Tunis, the capital of Tunisia was a city that honestly took me by surprise. It was a cool mix of Arabic, French and African cultures with a diverse population to match it. I expected the city to be quite conservative as it was after all an Islamic country, I expected women to be more conservative with their dressing and was pleasantly surprised to find I could pretty much wear what I wanted. Now having said this, the country is predominantly Muslim with around 98% of the population being Arabs, so Modesty should be considered to respect the culture. Learning the language may also be useful as English is not commonly spoken in smaller cities. Now before you head to this pleasantly surprisingly city; here are a few things you should know.
In Tunis, the accommodation is cheap. I was able to book a hotel room for 5 nights for around £25 per night. Now granted that I did go during off-seasons (in February) during the summer you can still get a good hotel room for around £15-£50 a night in the heart of the city. Hotels are also a lot cheaper in the country so you may want to use booking.com/hotels.com etc. to help you book your first nights there and then have a look around at the different hotels in the city too.
If you’re heading to the Capital Tunis, there’s so much the city can offer.
1. Get lost in the city
Why not start by wandering around the city centre and getting your I love Tunis picture, This monument is located in the heart of the city on Ave Habib Bourguiba, is a nice place to start your sightseeing days here. With cheap and reliable public transports, getting busses or metros are a great way to really immerse yourself into Tunis.
2. Try the food!
Due to Tunis’ culture, their culinary cuisines are amazingly diverse.
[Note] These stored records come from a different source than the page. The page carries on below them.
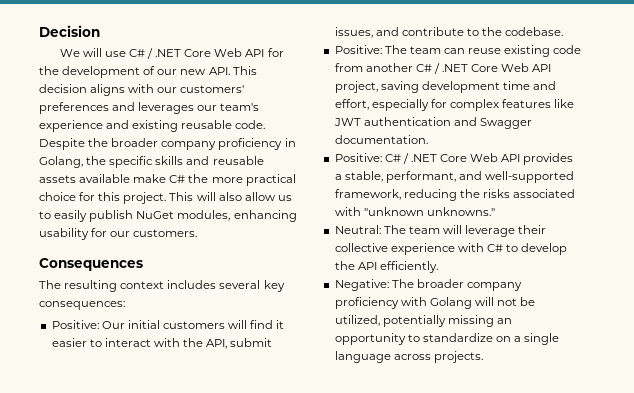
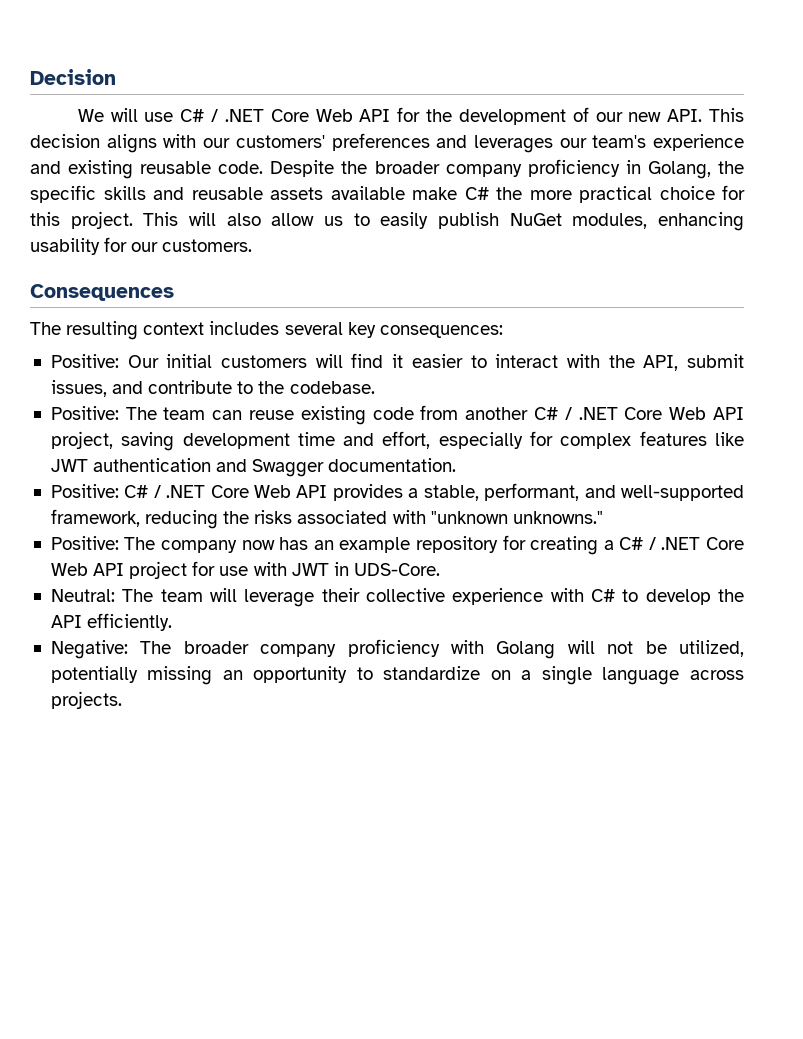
+ Positive: The company now has an example repository for creating a C# / .NET Core Web API project for use with JWT in UDS-Core.

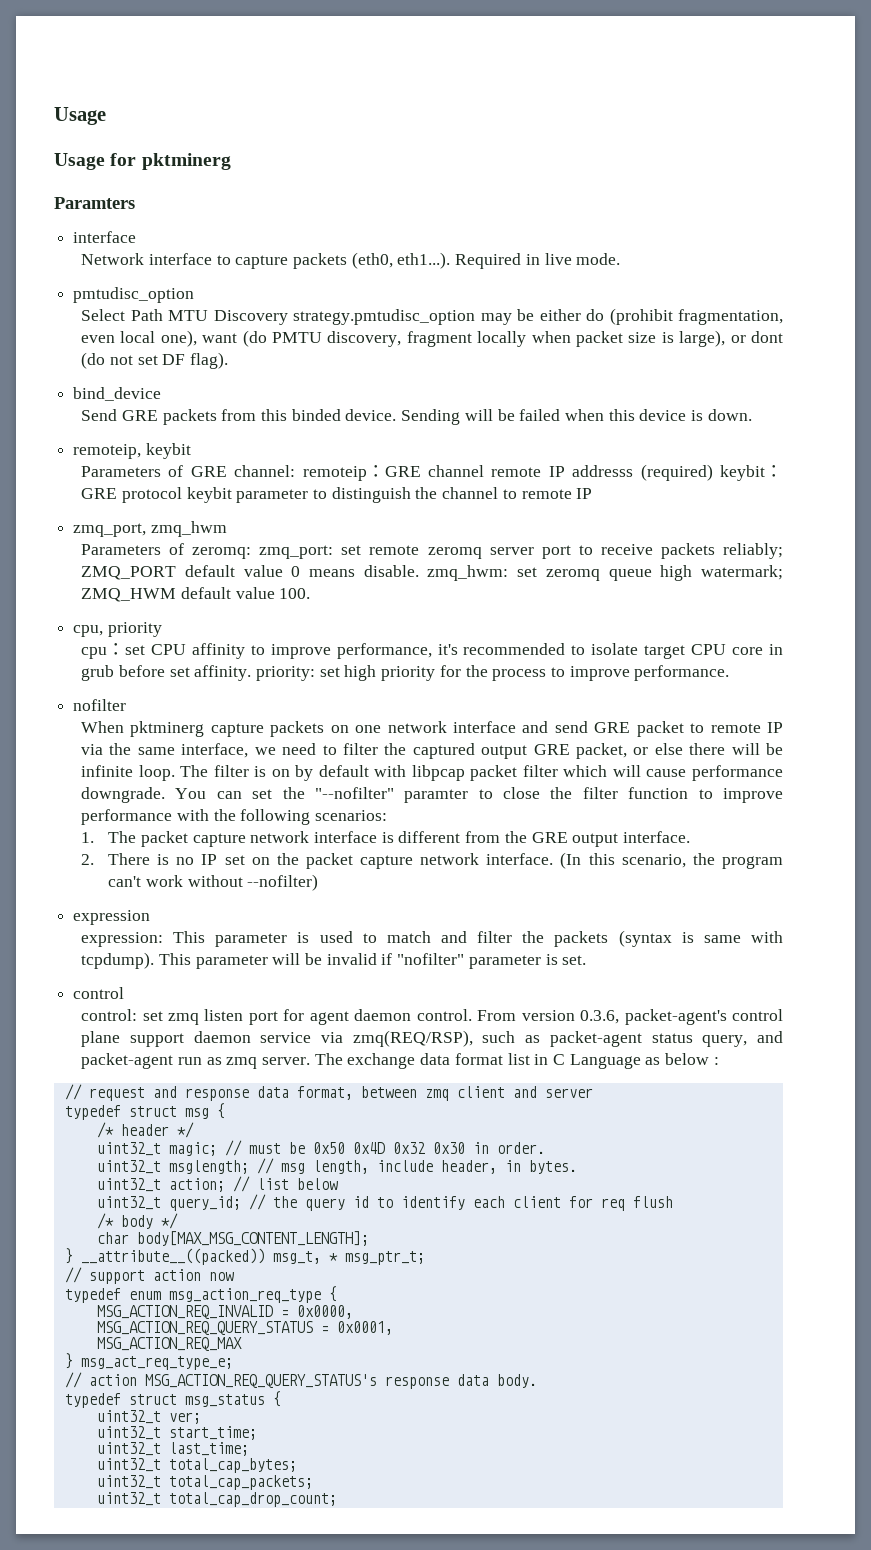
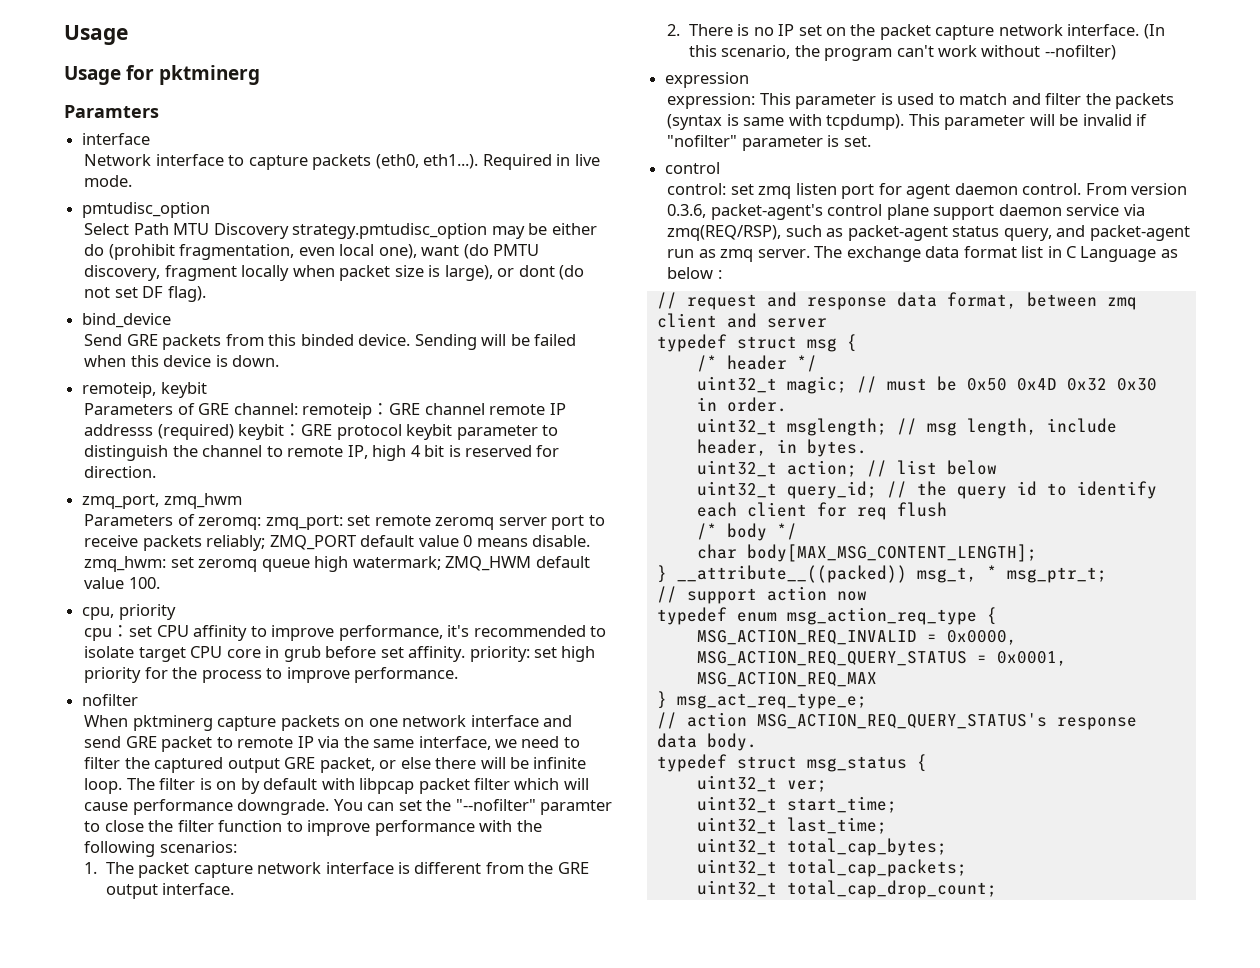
- Parameters of GRE channel: remoteip：GRE channel remote IP addresss (required) keybit：GRE protocol keybit parameter to distinguish the channel to remote IP
+ Parameters of GRE channel: remoteip：GRE channel remote IP addresss (required) keybit：GRE protocol keybit parameter to distinguish the channel to remote IP, high 4 bit is reserved for direction.

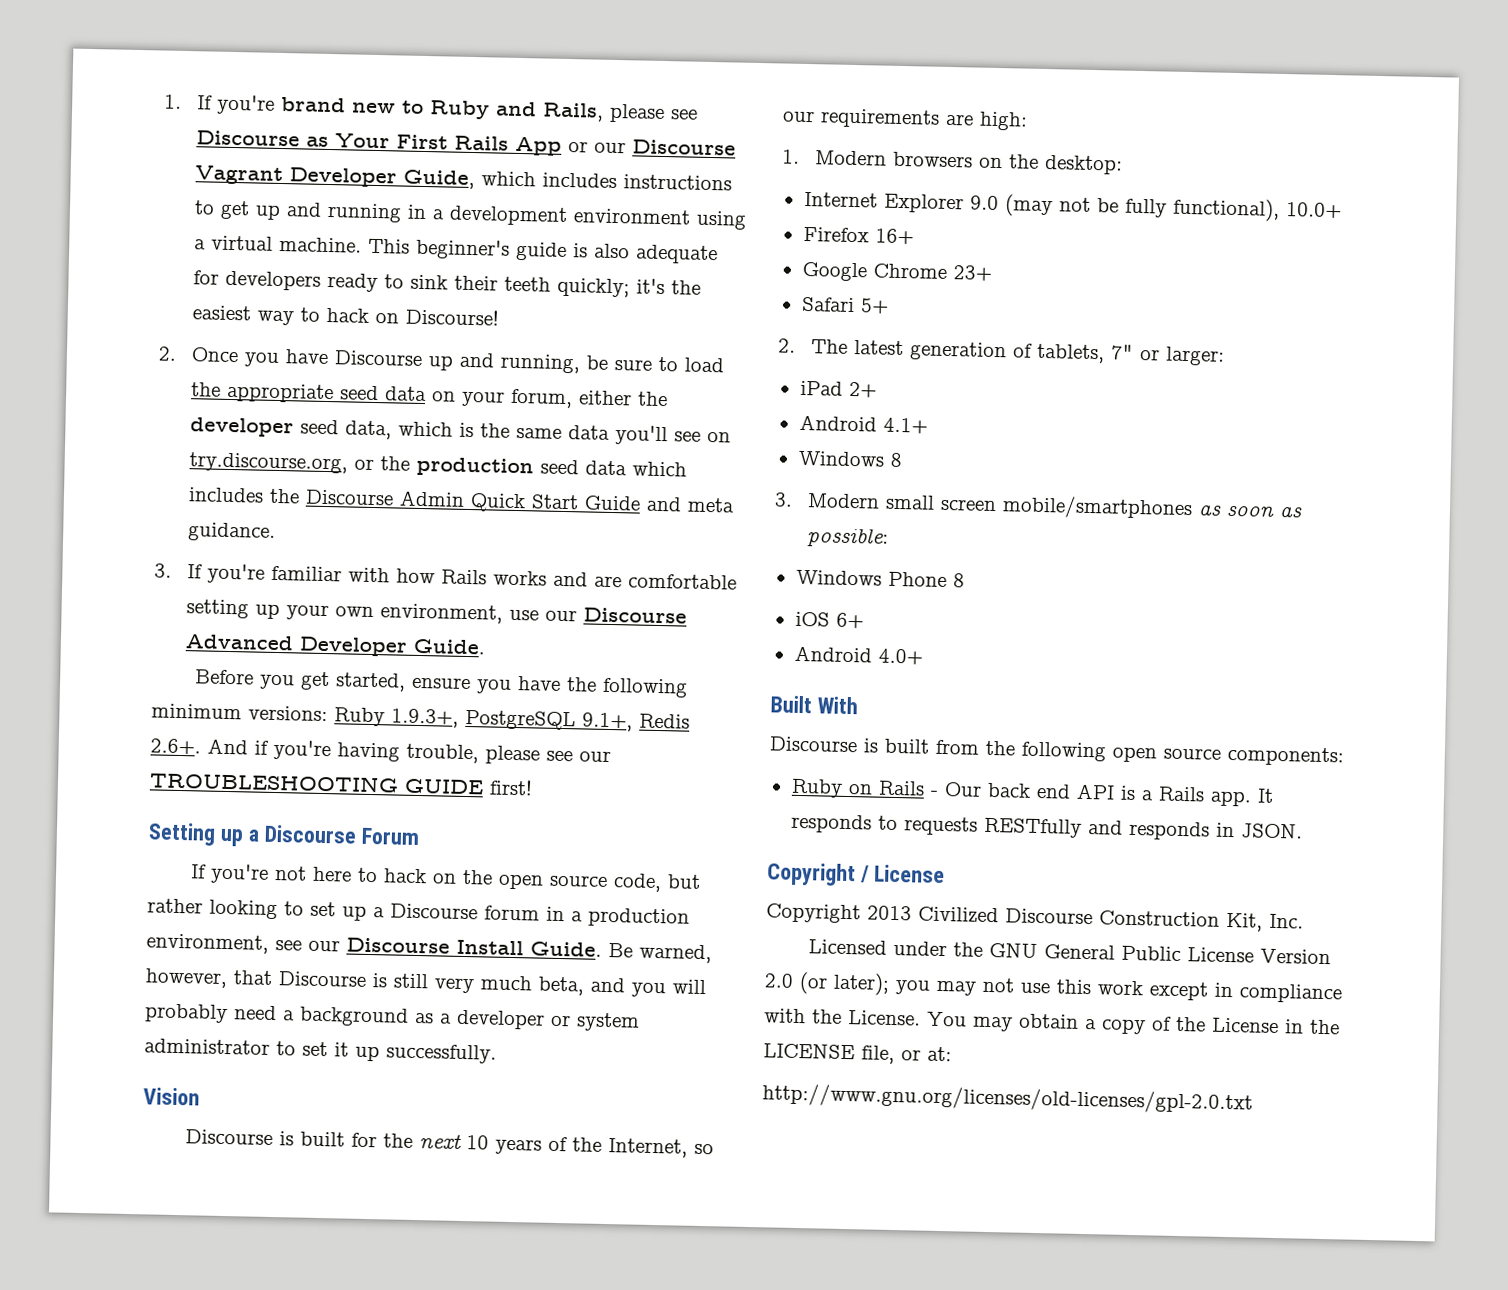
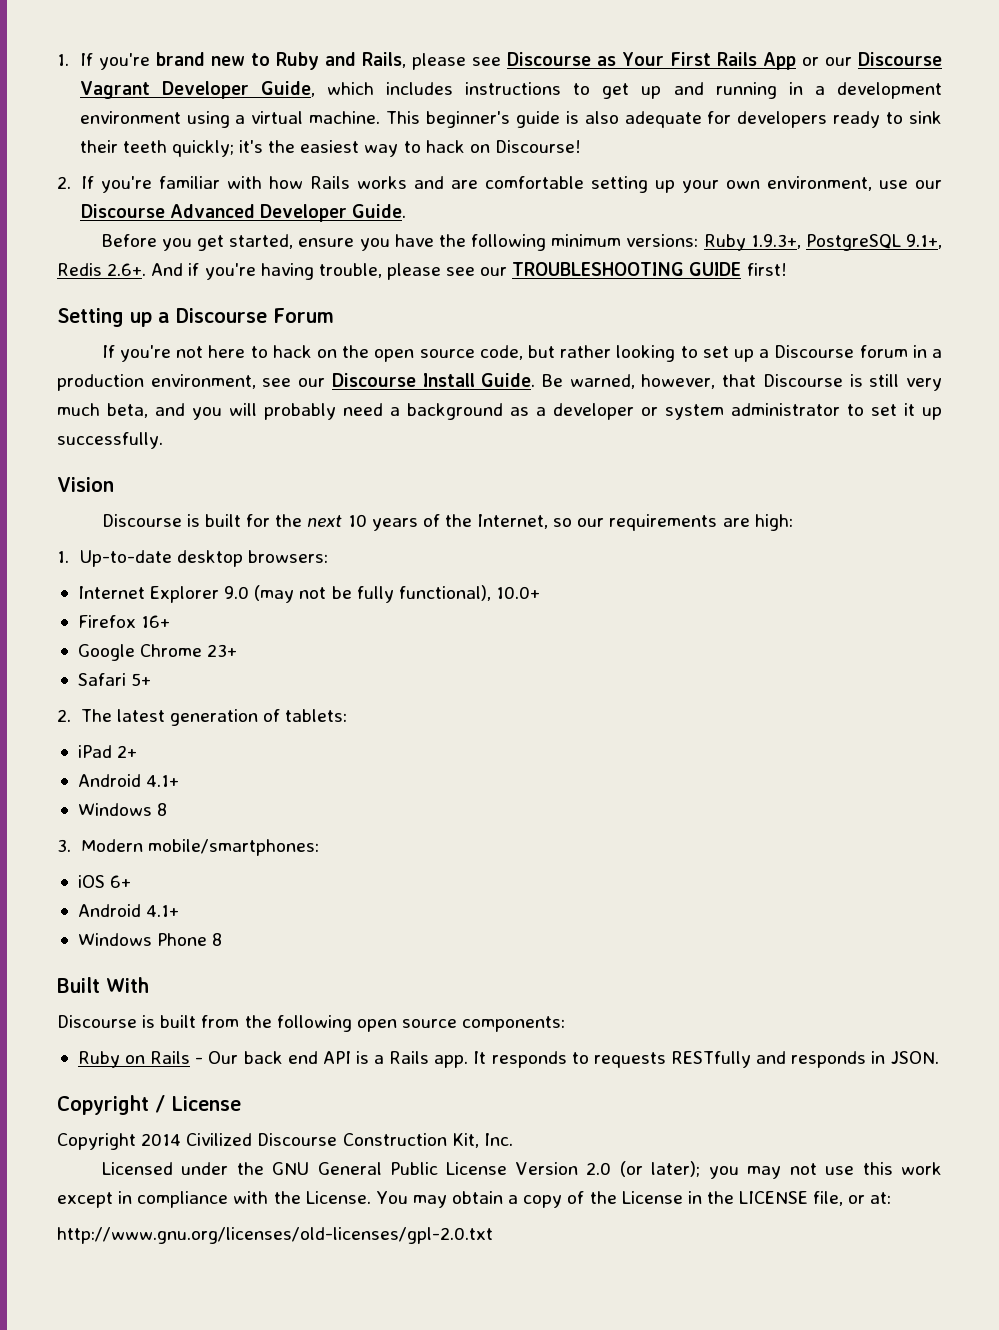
- 2. Once you have Discourse up and running, be sure to load the appropriate seed data on your forum, either the developer seed data, which is the same data you'll see on try.discourse.org, or the production seed data which includes the Discourse Admin Quick Start Guide and meta guidance.
- 3. If you're familiar with how Rails works and are comfortable setting up your own environment, use our Discourse Advanced Developer Guide.
+ 2. If you're familiar with how Rails works and are comfortable setting up your own environment, use our Discourse Advanced Developer Guide.
- 1. Modern browsers on the desktop:
+ 1. Up-to-date desktop browsers:
- 2. The latest generation of tablets, 7" or larger:
+ 2. The latest generation of tablets:
- 3. Modern small screen mobile/smartphones as soon as possible:
- Windows Phone 8
+ 3. Modern mobile/smartphones:
  iOS 6+
- Android 4.0+
+ Android 4.1+
+ Windows Phone 8
- Copyright 2013 Civilized Discourse Construction Kit, Inc.
+ Copyright 2014 Civilized Discourse Construction Kit, Inc.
Fun fact: The country’s national dish is couscous. Though this is the case, Tunis is home to a plethora of great restaurants where you can try some other typical Tunisian foods, including Ojja (egg and tomato sauce), Lablabi (chickpea soup) and mint tea. In Tunis, it is quite common to see international cuisines also being served.
3. Get lost In the Medinas
Each city has their own marketplace or Medinas with Tunis and Sousse’s being UNESCO World Heritage sites. These medinas are not only a reflection of the country’s previous eras but are a great way for tourists to immerse themselves in Tunisian culture.
4. Visit the Cathedral of St. Vincent de Paul
This is a beautiful cathedral located in the heart of the city. The Bab el Bhar is a monument spectating the Median and European city.
5. See the Zaytuna mosque from a rooftop
This is the oldest and greatest mosque in Tunisia with many Muslim scholars graduating from university over a thousand years ago. You can get to see this beautiful mosque from a distant rooftop for a small price, it’s totally worth it!
6. Relax in quiet oasis’ around the city
Both Belvedere park and Lake Tunis are great places to unwind after an exciting day of sightseeing with tranquil, picturesque landscapes.
7. Get cultured
A little out of the city is Bardo National Museum, is home to one of the largest collections of Roman mosaics.
8. Get a glimpse of Greece
Visit Sidi Bou said, Africa’s own Santorini! This little town overlooks the port with beautifully designed white and blue houses.
9. Explore the Carthage
These ancient ruins are the remnants of a once-powerful city destroyed by the Romans. This UNESCO World Heritage site is a must-see piece of history. Like the Carthage, there are many more breathtaking ruins scattered around Tunis which you can book a tour to be taken to each one.
10. Head to the beach
After a long busy day in the big city, it’s always a great idea to find a place to relax in. With amazing weather all year round, public beaches such as Plage Publique de La Marsa, located in the northeastern part of the city, is a great beach to unwind at.
With so much more to see in this beautiful city, we hope this shortlist would tease you into wanting to explore more of this country. Outside of the capital, some must-see sights are;
Amphitheatre of El Jem. These are the largest colosseums in North Africa dating back to the 3rd century, These magnificent ruins really put the magnitude of the Roman empire into perspective.
Thugga. This UNESCO World Heritage site was the capital of an important state during the Roman reign. With over 17 centuries worth of history in this site’s ruins, this place is an amazing step back into time.
The Punic Town. This town is in the northeastern region of the country. This site though discovered in 1952 dates back to the 3rd century BC! Why not roam this town and discover the history of this ancient Phoenician city.
Please do ask locals where else they love to go and what else the city has to offer as I’m sure you won’t be disappointed.